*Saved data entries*
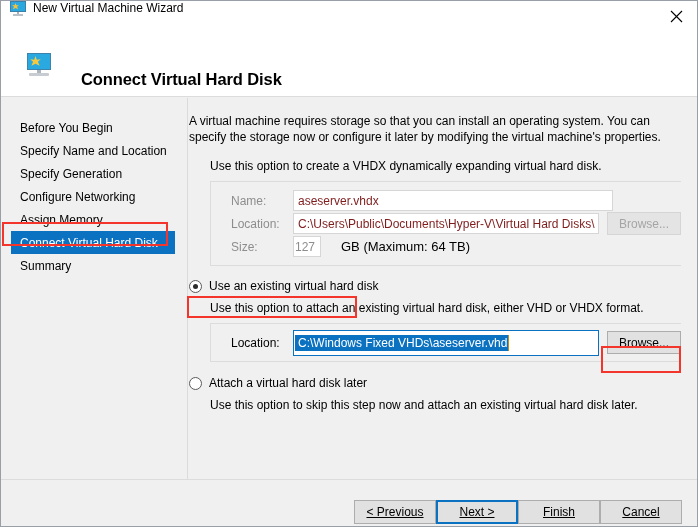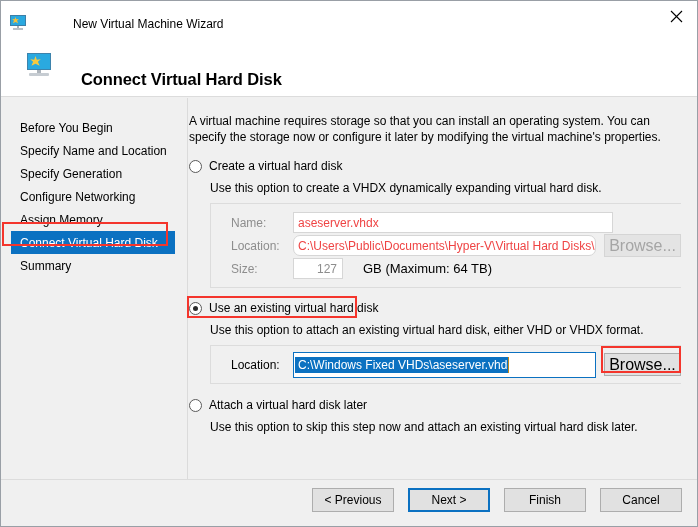--- a/index.html
+++ b/index.html
@@ -27,7 +27,7 @@
     position: absolute; left: 0; top: 0;
     width: 698px; height: 30px;
     background: #ffffff;
-    display: flex; align-items: flex-end; gap: 40px;
+    display: flex; align-items: flex-start;
   }
   #titlebar-icon {
     width: 16px; height: 16px;

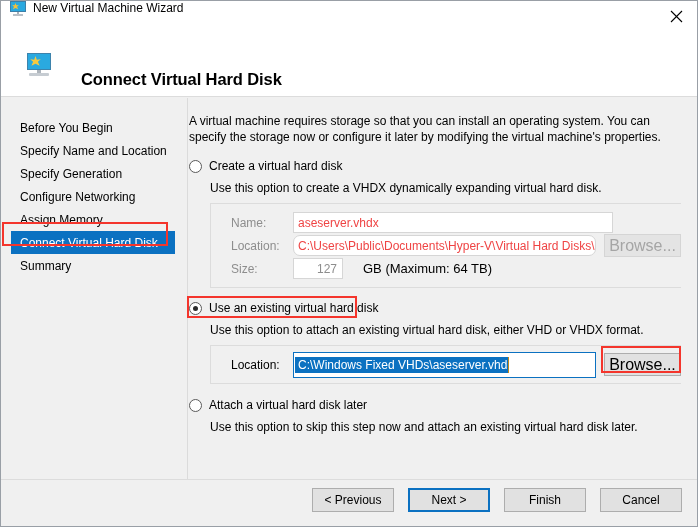--- a/index.html
+++ b/index.html
@@ -381,10 +381,6 @@
       <div id="intro">A virtual machine requires storage so that you can install an operating system. You can specify the storage now or configure it later by modifying the virtual machine's properties.</div>
 
       <div class="option-block">
-        <div class="radio-row">
-          <span class="radio"></span>
-          <span class="radio-label">Create a virtual hard disk</span>
-        </div>
         <div class="option-desc">Use this option to create a VHDX dynamically expanding virtual hard disk.</div>
 
         <div class="field-group bordered-all">

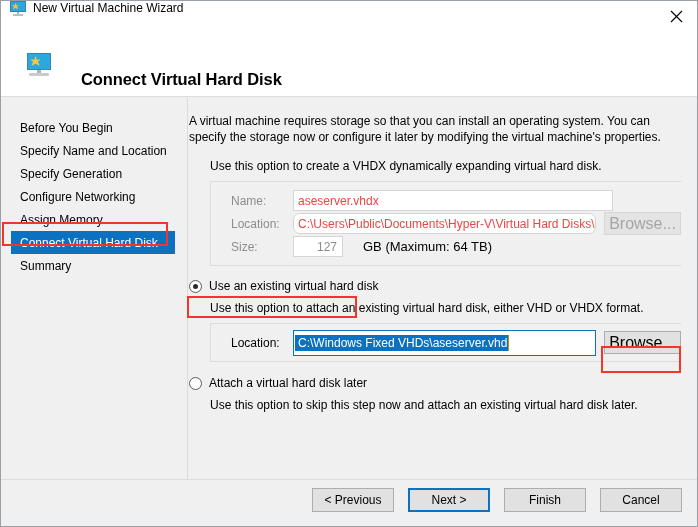--- a/index.html
+++ b/index.html
@@ -235,7 +235,7 @@
   }
   .tbox.disabled {
     border: 1px solid #d6d6d6;
-    color: #ef4444;
+    color: #7f1d1d;
   }
   .tbox.w-name { width: 320px; }
   .tbox.w-loc  { width: 320px; border-radius: 7px; }

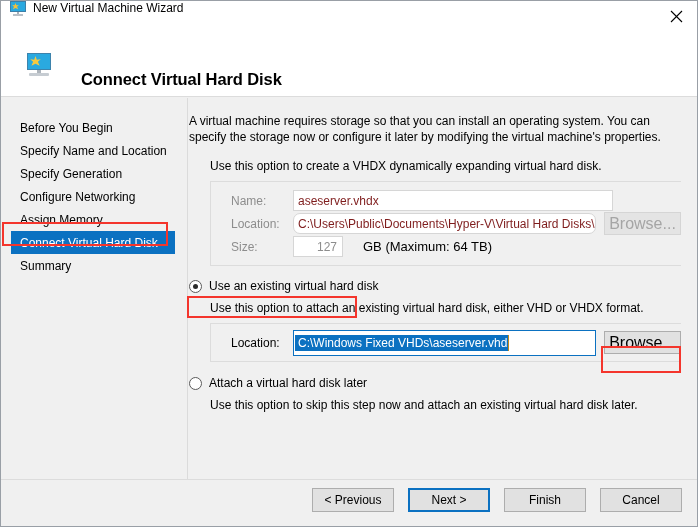--- a/index.html
+++ b/index.html
@@ -238,7 +238,7 @@
     color: #7f1d1d;
   }
   .tbox.w-name { width: 320px; }
-  .tbox.w-loc  { width: 320px; border-radius: 7px; }
+  .tbox.w-loc  { width: 320px; }
   .tbox.w-size {
     width: 50px;
     justify-content: flex-end;

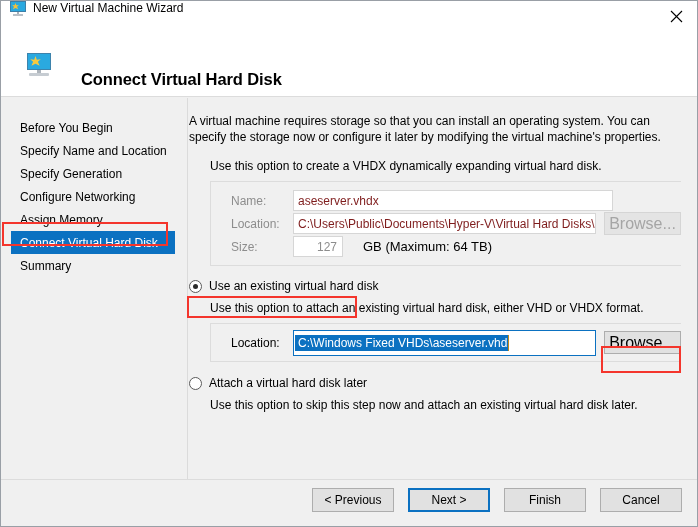--- a/index.html
+++ b/index.html
@@ -270,7 +270,7 @@
     min-width: 74px;
     background: #e1e1e1;
     border: 1px solid #adadad;
-    font-size: 16px;
+    font-size: 12px;
     color: #000000;
     font-family: "Liberation Sans", sans-serif;
     display: flex; align-items: center; justify-content: center;

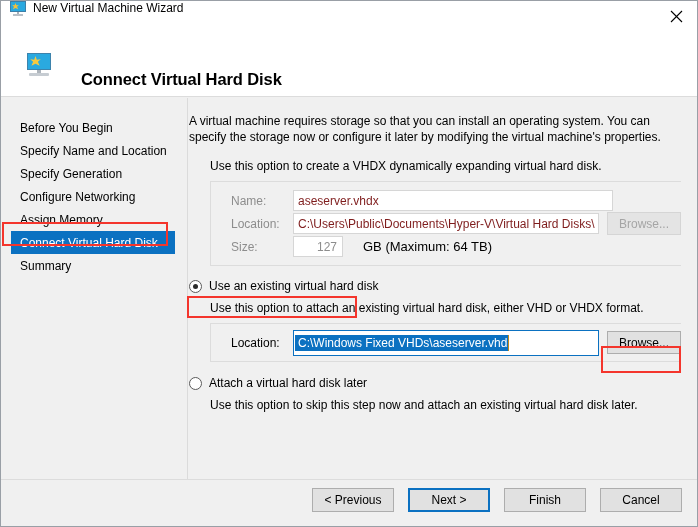--- a/index.html
+++ b/index.html
@@ -240,7 +240,7 @@
   .tbox.w-name { width: 320px; }
   .tbox.w-loc  { width: 320px; }
   .tbox.w-size {
-    width: 50px;
+    width: 28px;
     justify-content: flex-end;
     color: #8d8d8d;
     padding-right: 5px;

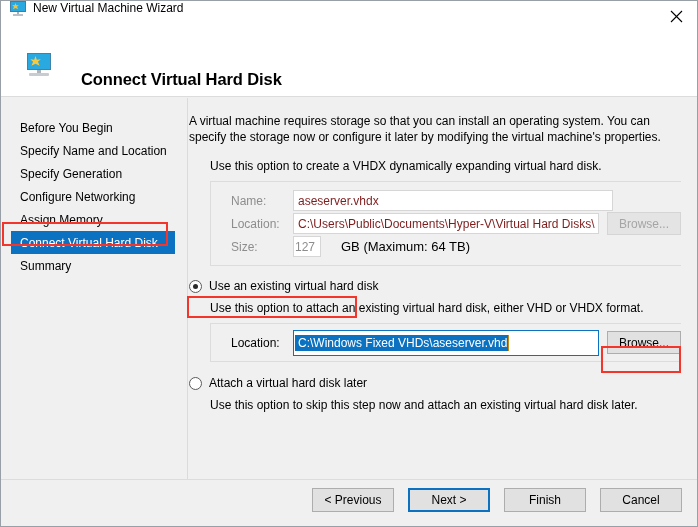--- a/index.html
+++ b/index.html
@@ -300,8 +300,8 @@
   }
   #footer-buttons {
     position: absolute;
-    right: 17px; top: 8px;
-    display: flex; gap: 14px;
+    right: 17px; top: 20px;
+    display: flex;  text-decoration: underline;
   }
   .footer-btn {
     width: 82px; height: 24px;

*Aim of the task*
Images are to be left out when the records above are written out again exactly.

*Task solution*
--- a/index.html
+++ b/index.html
@@ -27,7 +27,7 @@
     position: absolute; left: 0; top: 0;
     width: 698px; height: 30px;
     background: #ffffff;
-    display: flex; align-items: flex-end; gap: 40px;
+    display: flex; align-items: flex-start;
   }
   #titlebar-icon {
     width: 16px; height: 16px;

--- a/index.html
+++ b/index.html
@@ -381,10 +381,6 @@
       <div id="intro">A virtual machine requires storage so that you can install an operating system. You can specify the storage now or configure it later by modifying the virtual machine's properties.</div>
 
       <div class="option-block">
-        <div class="radio-row">
-          <span class="radio"></span>
-          <span class="radio-label">Create a virtual hard disk</span>
-        </div>
         <div class="option-desc">Use this option to create a VHDX dynamically expanding virtual hard disk.</div>
 
         <div class="field-group bordered-all">

--- a/index.html
+++ b/index.html
@@ -235,7 +235,7 @@
   }
   .tbox.disabled {
     border: 1px solid #d6d6d6;
-    color: #ef4444;
+    color: #7f1d1d;
   }
   .tbox.w-name { width: 320px; }
   .tbox.w-loc  { width: 320px; border-radius: 7px; }

--- a/index.html
+++ b/index.html
@@ -238,7 +238,7 @@
     color: #7f1d1d;
   }
   .tbox.w-name { width: 320px; }
-  .tbox.w-loc  { width: 320px; border-radius: 7px; }
+  .tbox.w-loc  { width: 320px; }
   .tbox.w-size {
     width: 50px;
     justify-content: flex-end;

--- a/index.html
+++ b/index.html
@@ -270,7 +270,7 @@
     min-width: 74px;
     background: #e1e1e1;
     border: 1px solid #adadad;
-    font-size: 16px;
+    font-size: 12px;
     color: #000000;
     font-family: "Liberation Sans", sans-serif;
     display: flex; align-items: center; justify-content: center;

--- a/index.html
+++ b/index.html
@@ -240,7 +240,7 @@
   .tbox.w-name { width: 320px; }
   .tbox.w-loc  { width: 320px; }
   .tbox.w-size {
-    width: 50px;
+    width: 28px;
     justify-content: flex-end;
     color: #8d8d8d;
     padding-right: 5px;

--- a/index.html
+++ b/index.html
@@ -300,8 +300,8 @@
   }
   #footer-buttons {
     position: absolute;
-    right: 17px; top: 8px;
-    display: flex; gap: 14px;
+    right: 17px; top: 20px;
+    display: flex;  text-decoration: underline;
   }
   .footer-btn {
     width: 82px; height: 24px;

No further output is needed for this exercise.